**DATA UNDER STUDY:**
····················

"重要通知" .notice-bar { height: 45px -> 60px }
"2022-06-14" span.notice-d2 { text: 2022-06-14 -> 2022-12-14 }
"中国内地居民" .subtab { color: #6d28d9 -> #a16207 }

····················

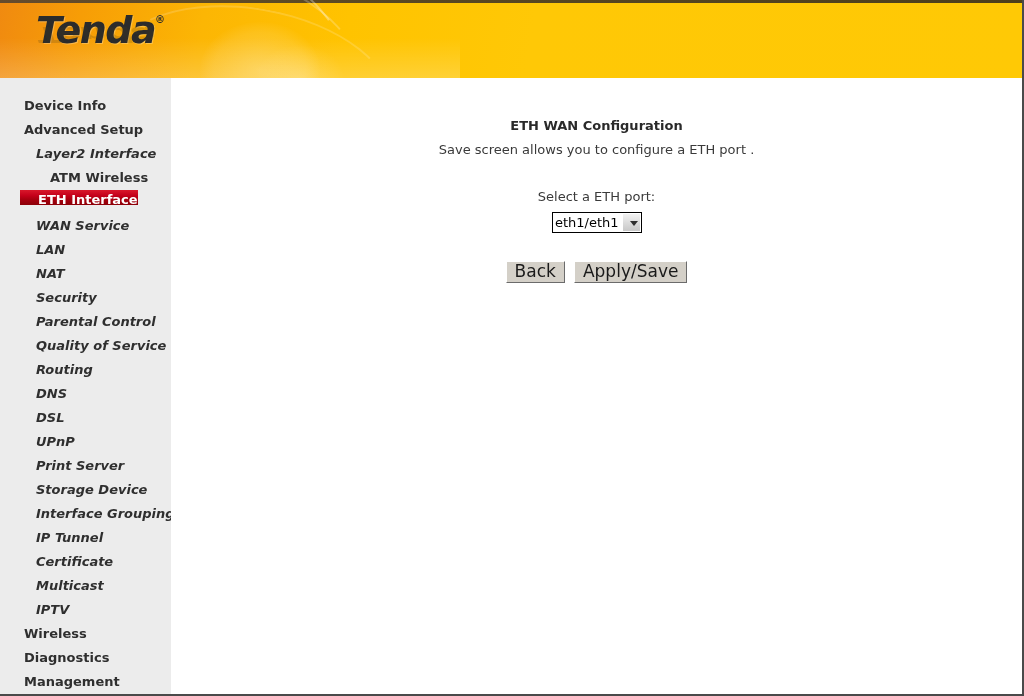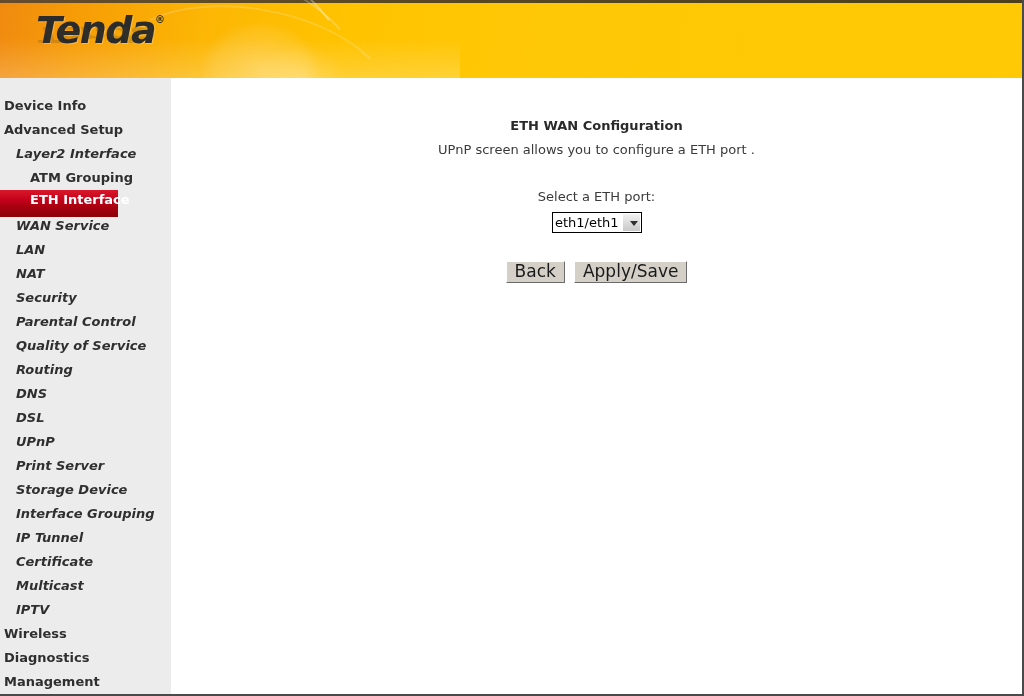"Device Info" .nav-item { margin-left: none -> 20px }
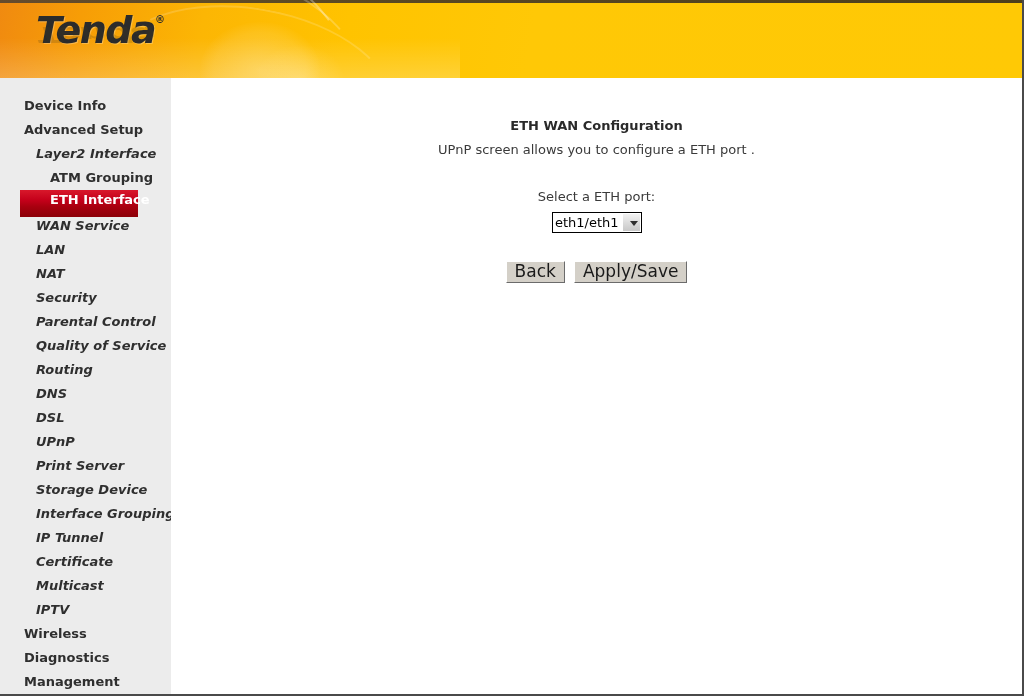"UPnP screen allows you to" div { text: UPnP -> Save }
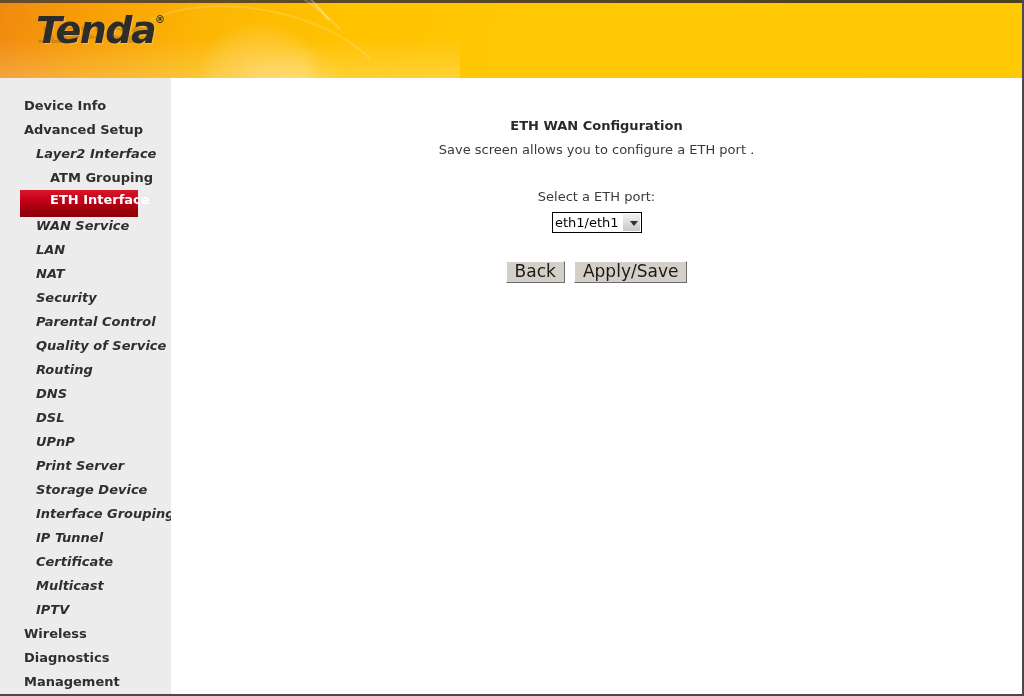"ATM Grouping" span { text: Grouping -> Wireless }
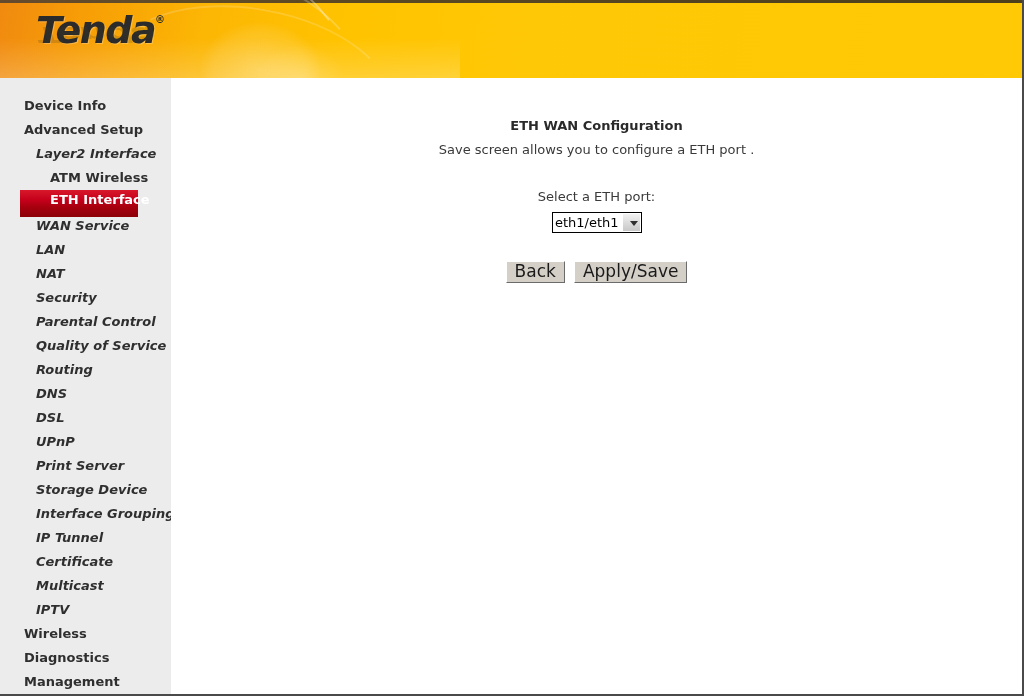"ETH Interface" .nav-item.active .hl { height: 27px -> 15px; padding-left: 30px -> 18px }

····················

**WHAT TO WORK ON:** Go through the material above, and wherever a line holds the word "notice", copy it.

**EXERCISE ANSWER:**
"重要通知" .notice-bar { height: 45px -> 60px }
"2022-06-14" span.notice-d2 { text: 2022-06-14 -> 2022-12-14 }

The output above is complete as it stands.